--- THE DATA ---

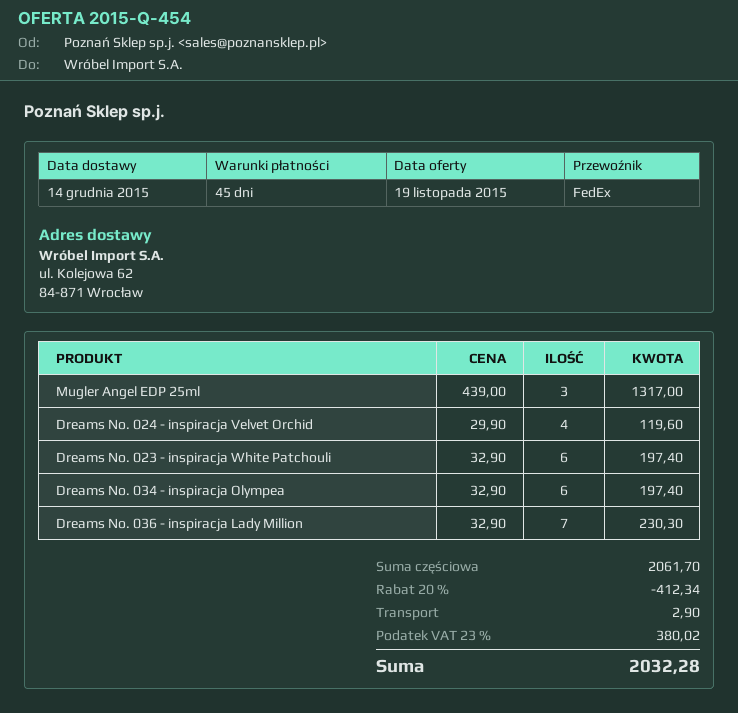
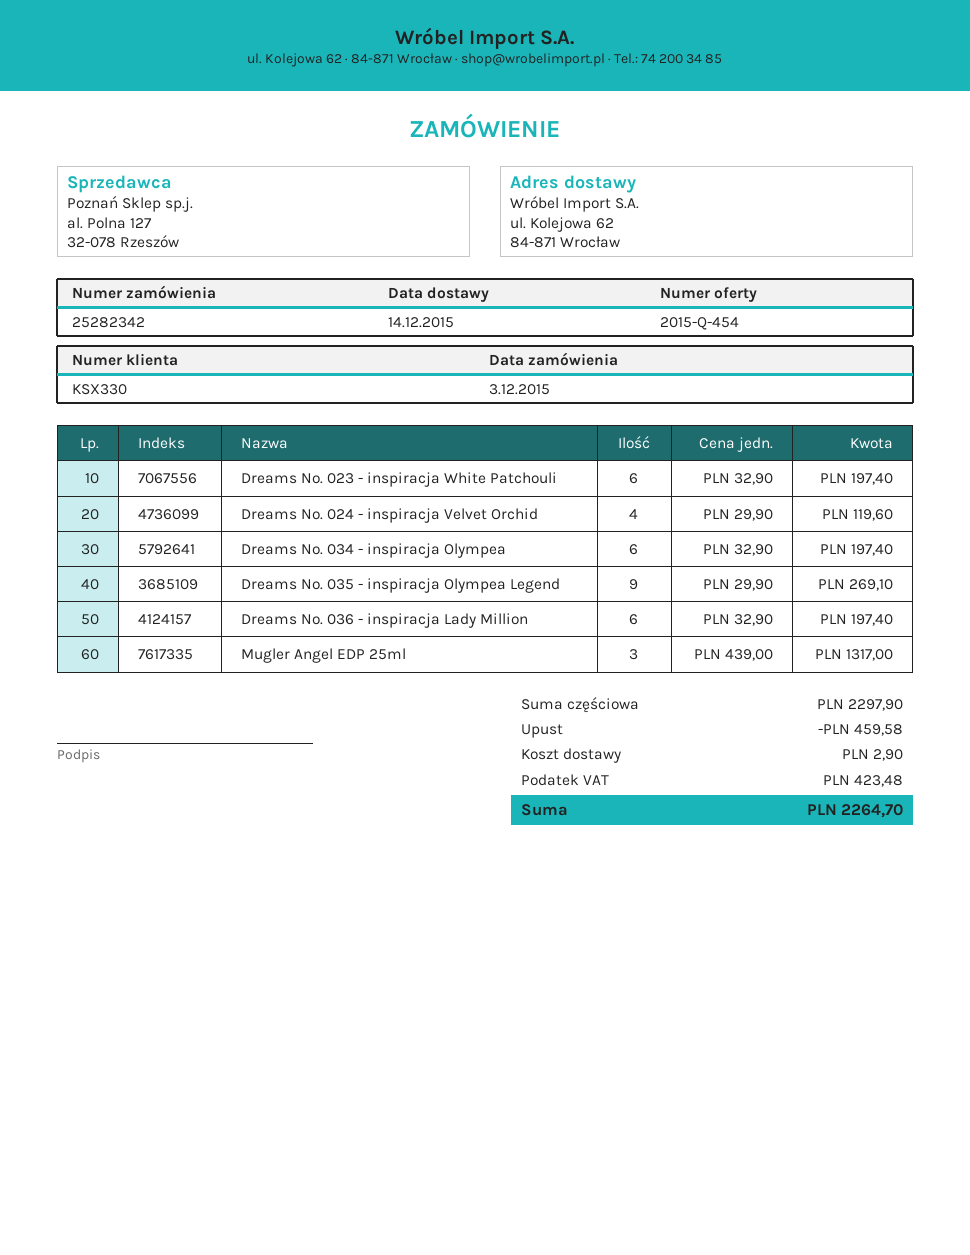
Dreams No. 036 - inspiracja Lady Million: 7 x 32.90 = 230.30 -> 6 x 32.90 = 197.40
Dreams No. 035 - inspiracja Olympea Legend: none -> 9 x 29.90 = 269.10
subtotal: 2061.70 -> 2297.90
discount: 412.34 -> 459.58
tax: 380.02 -> 423.48
total: 2032.28 -> 2264.70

---

_WORK REQUIRED:_
Give back, word for word, only the lines from the one containing "Dreams No. 035" through the closing line of the entries.

_WRITTEN RESPONSE:_
Dreams No. 035 - inspiracja Olympea Legend: none -> 9 x 29.90 = 269.10
subtotal: 2061.70 -> 2297.90
discount: 412.34 -> 459.58
tax: 380.02 -> 423.48
total: 2032.28 -> 2264.70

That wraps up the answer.